Just three years prior to becoming a major recruiting target, Yates was a 6-foot seventh grader still growing into her frame. She was demoted from the ‘A’ to ‘B’ team that initial season, but never gave up.
“I was absolutely terrible when I started,” Yates admits. “Then my club coach recruited me that winter. I was so out of my league, but with some good coaching I actually became a key component of the team a couple years later.”
Yates joined CF libero Kirsten Graves as part of a Six Pack program that won the second-highest national division championship in Detroit as 16-year-olds. They competed in the top open division the following year and placed 13th out of 36 teams.
Yates is a now a senior committed to the University of Dayton and among a cast of talented players within Class 5A’s top-ranked Cedar Falls program pursuing a second state title in three years.
Last weekend, Yates more than held her own against the University of Nebraska’s physical 6-foot-4 commit Rylee Gray when Cedar Falls rallied to defeat Nebraska’s No. 2-ranked large school, Elkhorn South, 24-26, 25-18, 25-19.
Cedar Falls also swept defending Nebraska large school state champion Millard North and capped the four-match day in Omaha, Neb., with a three-set loss to perennial national power St. James Academy of Lenexa, Kansas.
“It was great to play against these high-level teams because last year we faced our first loss in the state championship,” Yates said, reflecting on her first season as a varsity starter in which the Tigers finished 46-1. “We didn’t know how to battle back. I think now that we have a loss under our belts we know how to go back into practice and say, ‘Here’s what we need to fix, here’s what we need to critique and here’s what we need to work on to make sure this doesn’t happen again.’
“I think you learn a lot more from losing than you do winning.”
Growth has been unavoidable for Yates, who climbed five inches taller entering high school. In two years of varsity competition, she’s become a skilled blocker, efficient attacker and vocal supporter of her teammates.
“She’s level-headed, down-to-earth,” Cedar Falls coach Matthew Johnson said. “You think it might get a little bit old constantly having people ask you how tall you are, and she handles things like that so well. She’s got the right temperament for it.

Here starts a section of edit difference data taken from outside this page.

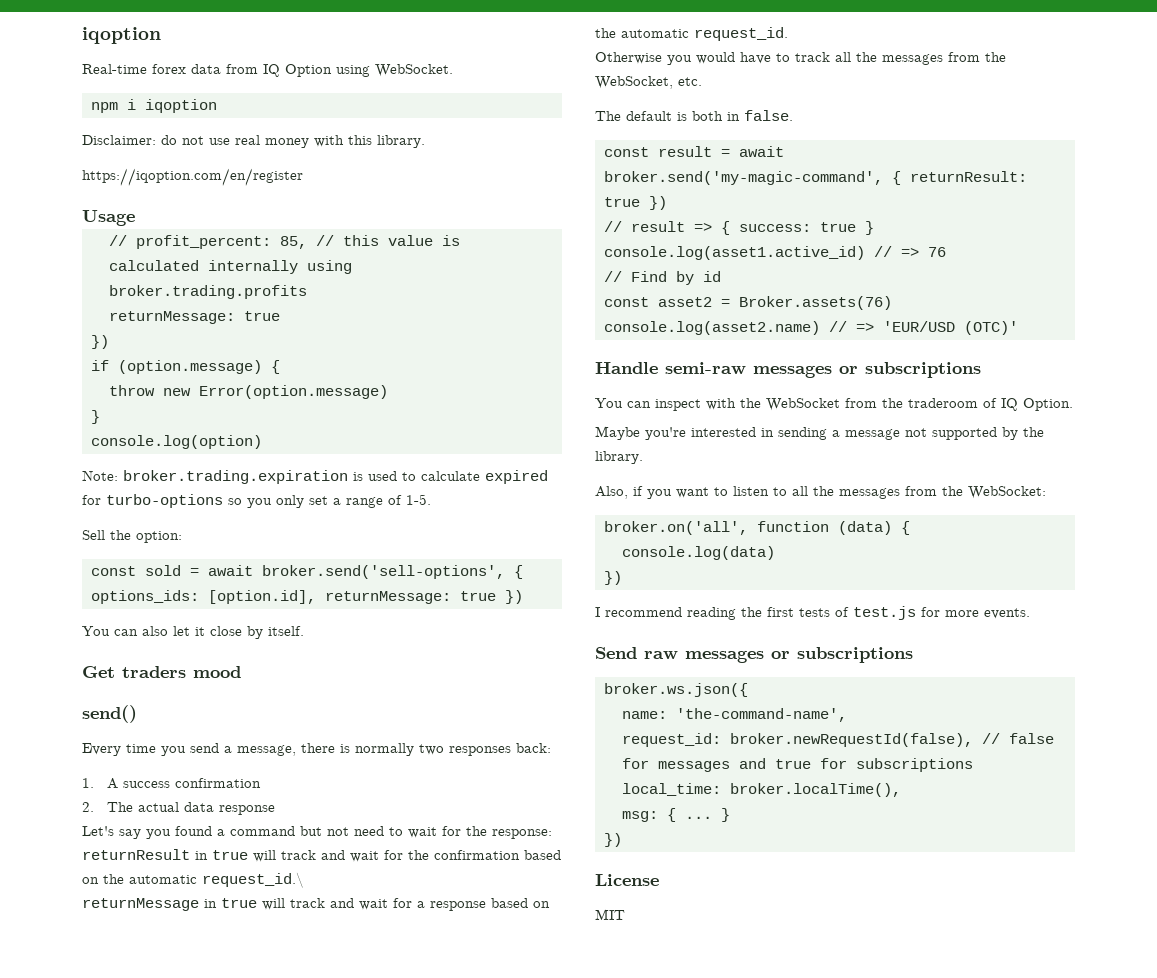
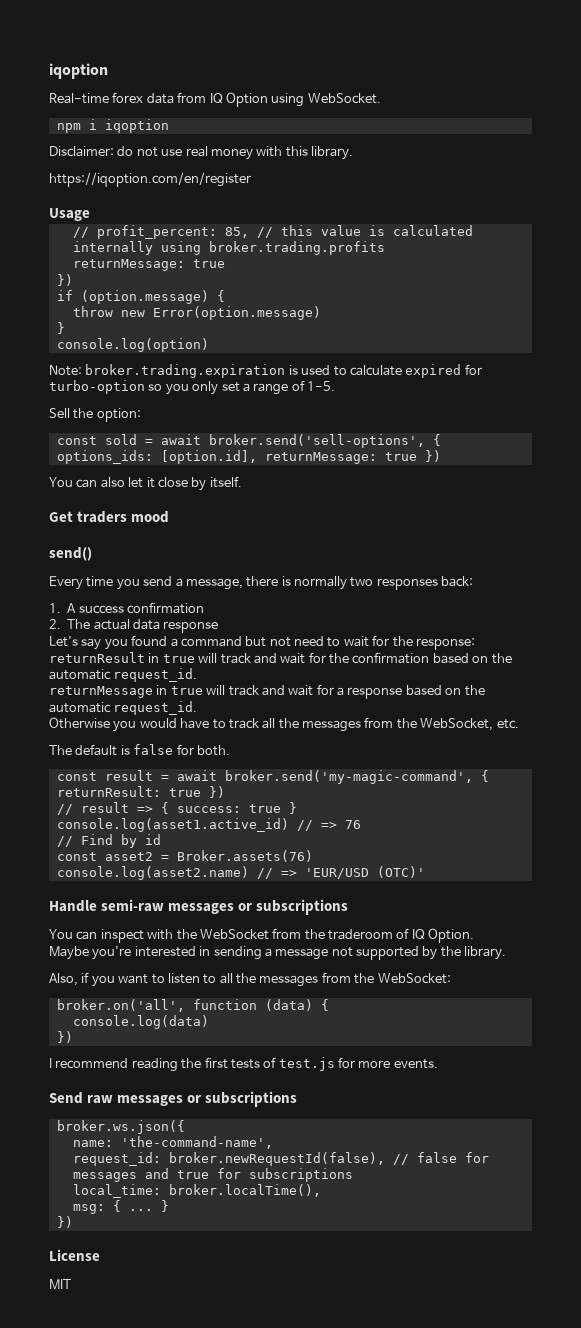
[106,494,223,508] turbo-options -> [49,380,145,394] turbo-option
[202,872,304,888] request_id.\ -> [113,668,198,682] request_id.
[692,110,793,121] both in false. -> [133,744,230,756] false for both.

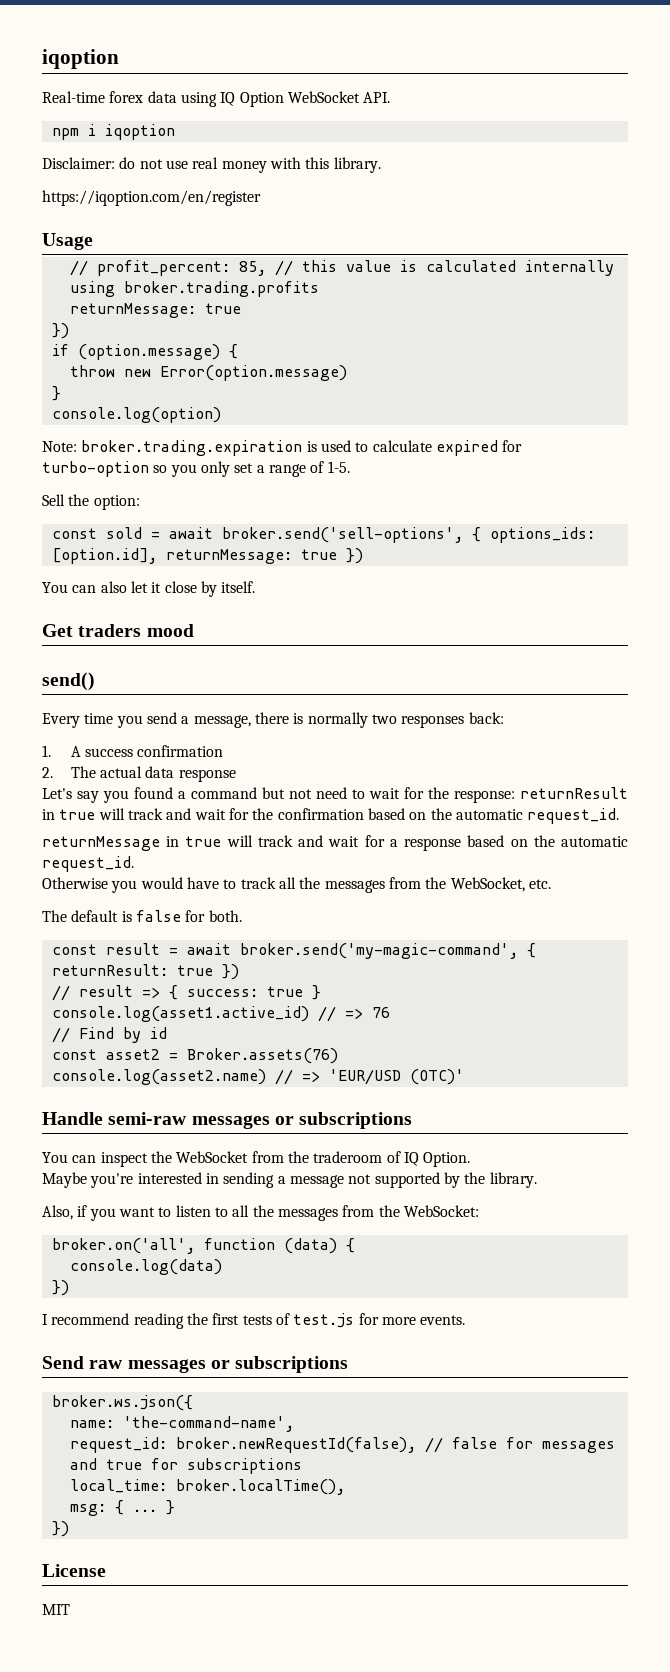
[177,92,207,103] from -> [180,92,217,107] using
[271,93,381,107] using WebSocket. -> [287,91,391,103] WebSocket API.
[147,929,174,940] with -> (148, 1159) none

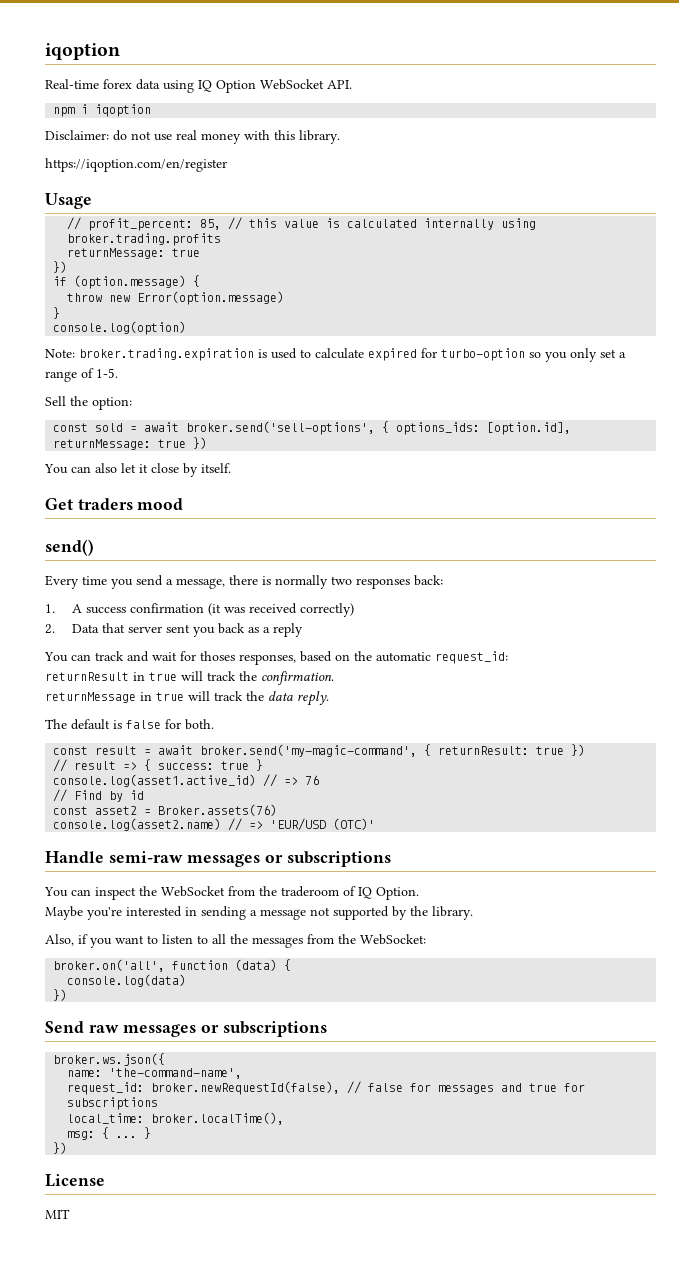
[42,766,236,782] [42,787,515,803] // 2. The actual data response // Let's say you found a command but not need to wait for the response: -> [208,603,355,617] [45,623,304,637] [44,651,508,665] (it was received correctly) // 2. Data that server sent you back as a reply // You can track and wait for thoses responses, based on the automatic request_id: //
[166,808,620,824] and wait for the confirmation based on the automatic request_id. -> [239,671,334,685] the confirmation.
[298,835,628,851] [42,856,134,872] [42,877,551,893] and wait for a response based on the automatic request_id. // Otherwise you would have to track all the messages from the WebSocket, etc. -> [246,691,329,706] the data reply.
[42,1313,466,1329] // I recommend reading the first tests of test.js for more events. -> (68, 995) none

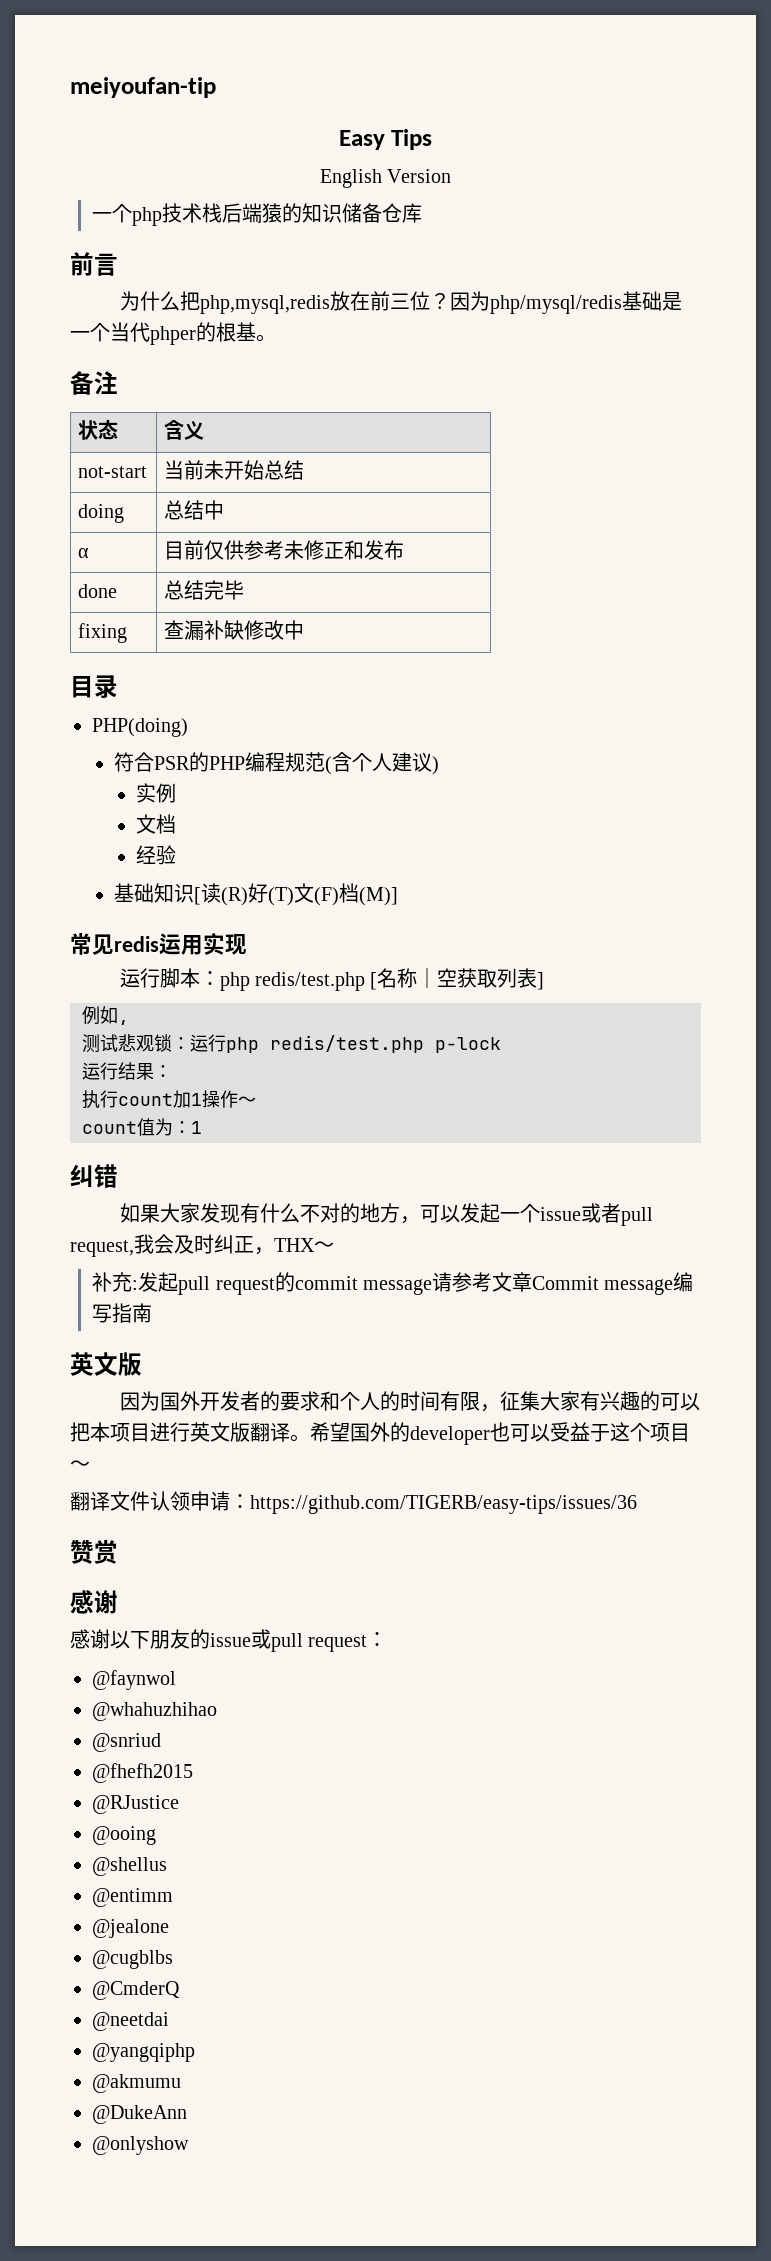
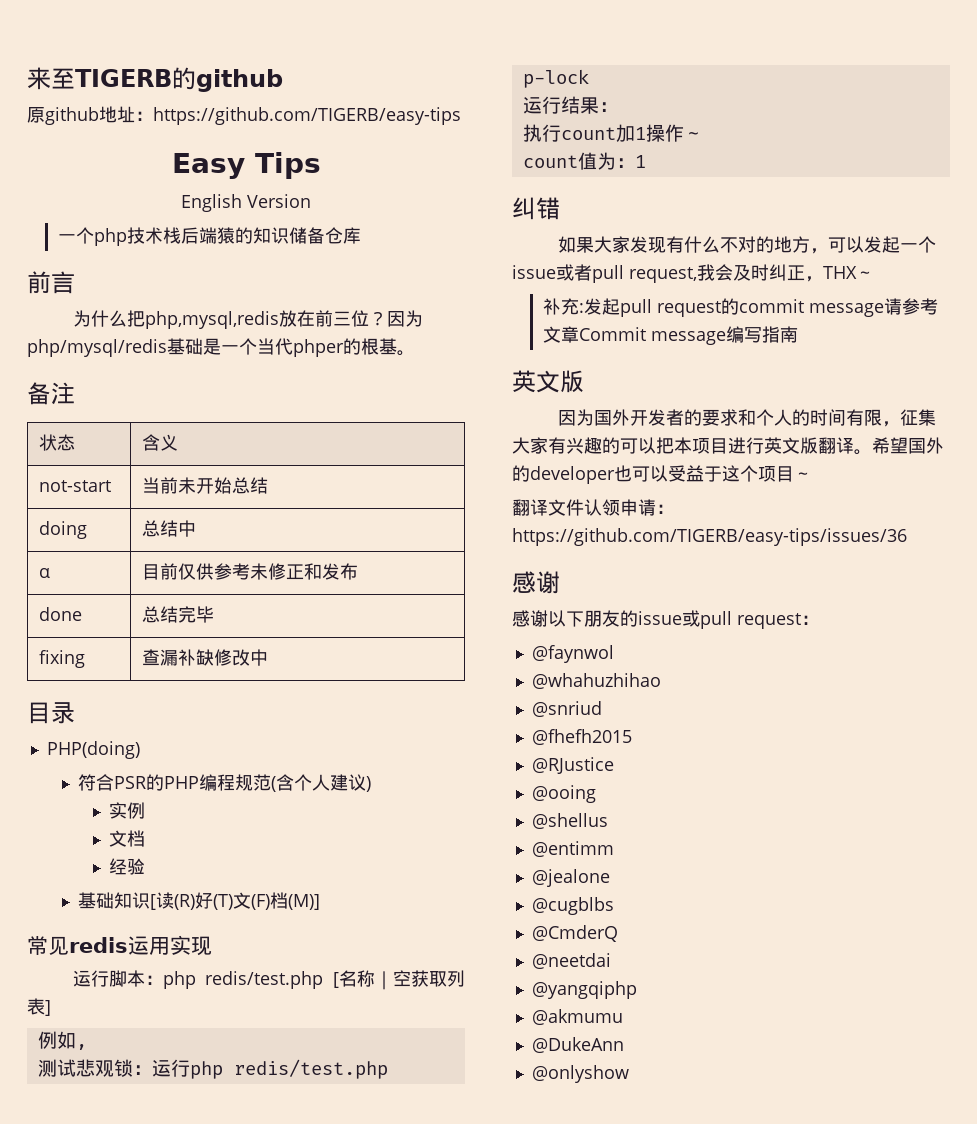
[70,77,216,98] meiyoufan-tip -> [27,67,283,92] [27,106,461,125] 来至TIGERB的github // 原github地址：https://github.com/TIGERB/easy-tips
[70,1540,118,1564] // 赞赏 -> (907, 537) none

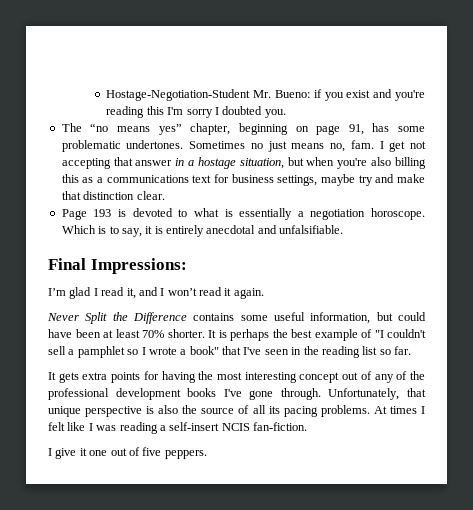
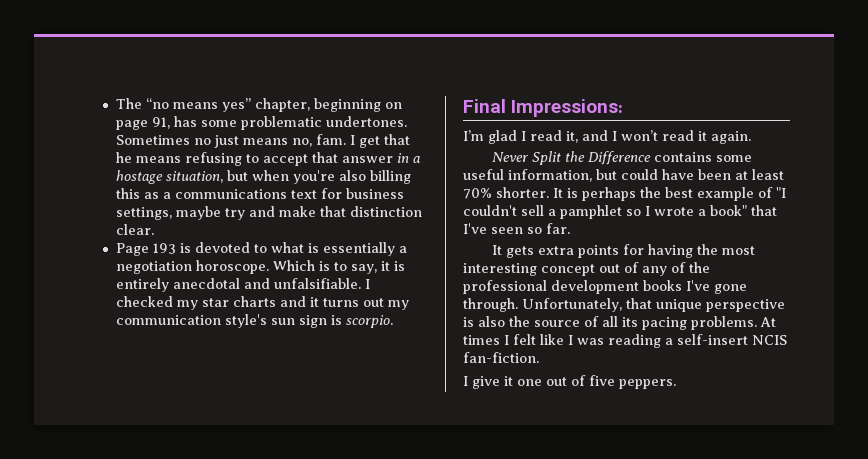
[106,89,426,101] [106,106,286,118] Hostage-Negotiation-Student Mr. Bueno: if you exist and you're reading this I'm sorry I doubted you. // -> (115, 103) none
[410,141,427,149] [61,158,111,169] not accepting -> [383,134,410,145] [115,152,308,166] that he means refusing to accept
(344, 229) none -> [364,279,370,289] [115,296,409,310] [115,314,393,328] I checked my star charts and it turns out my communication style's sun sign is scorpio.
[291,346,378,358] in the reading list -> (523, 230) none

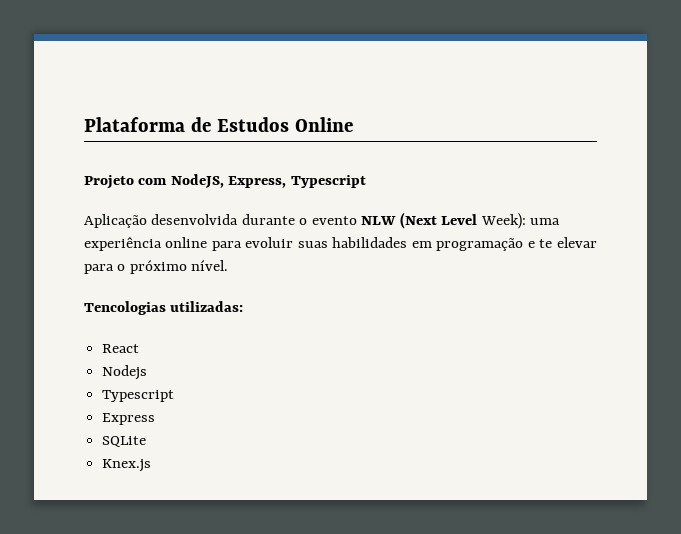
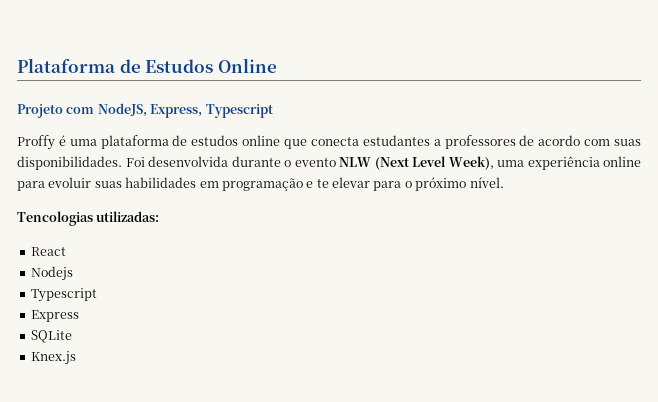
[84,214,147,228] Aplicação -> [17,135,642,150] [17,156,145,170] Proffy é uma plataforma de estudos online que conecta estudantes a professores de acordo com suas disponibilidades. Foi
[480,213,526,229] Week): -> [448,156,494,170] Week),

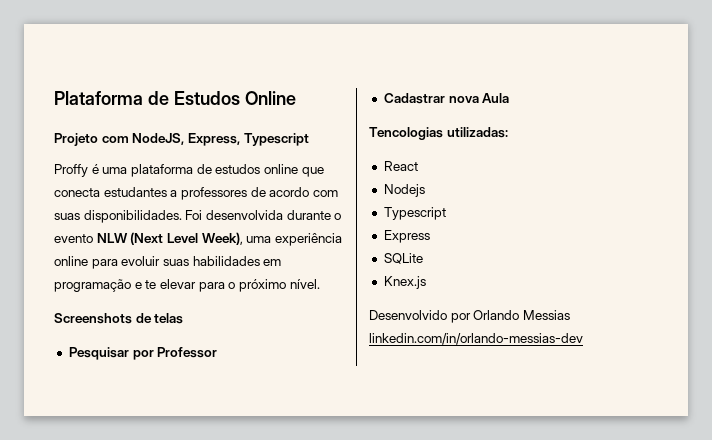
(504, 182) none -> [54,313,184,324] [68,347,218,360] [383,93,510,104] // Screenshots de telas // Pesquisar por Professor // Cadastrar nova Aula
(76, 358) none -> [369,310,570,323] [369,333,583,345] // Desenvolvido por Orlando Messias linkedin.com/in/orlando-messias-dev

“She’s a great volleyball player, not just someone who’s tall. She moves really well. She’s got quite a bit of strength and she’s done a good job of working out and doing the things necessary to improve other parts of her game.”
Aside from the challenge of finding clothes that fit, Yates says her height has been more of a blessing than a curse.
“Having long legs, being able to push and get out pin-to-pin, I think has been a tool my coaches have been trying to really force me into and really explore and gain momentum with my long limbs,” Yates said.
This season, Johnson has seen Yates take on the attacking mentality Gerdes and Burken exhibited as consistent contributors determined to improve during their senior state title season.
“With Laney you’re getting the same thing every match,” Johnson said, assessing his middle averaging 2.71 kills per set on .417 hitting with 24 blocks in 13 matches.
Cedar Falls’ coach has little doubt Yates will also make an impact at the collegiate level.
“The neat thing about Laney is when she looked at a college, she looked at fit and she looked at where she was comfortable and happy,” Johnson said. “She had Big Ten offers and SEC offers, but she wasn’t as concerned about the size of the school or the size of the program as much as she was somewhere she respected the coach and she was going to like the academics and be comfortable on campus. That mature approach is going to make her a great player from day one at Dayton.”
Added Yates, “There’s such a sense of community and camaraderie there that I never felt at other schools. It’s a little bit smaller and that’s kind of what I was looking for. It was just a perfect fit.”
Competing alongside a talented cast of teammates, Yates is still pursuing growth this fall.
“I think we have the potential to grow a lot,” Yates said. “If we keep telling ourselves that we’re not content with where we are now, then we can push and we can become a lot better. We’re going to set ourselves up better for the postseason.”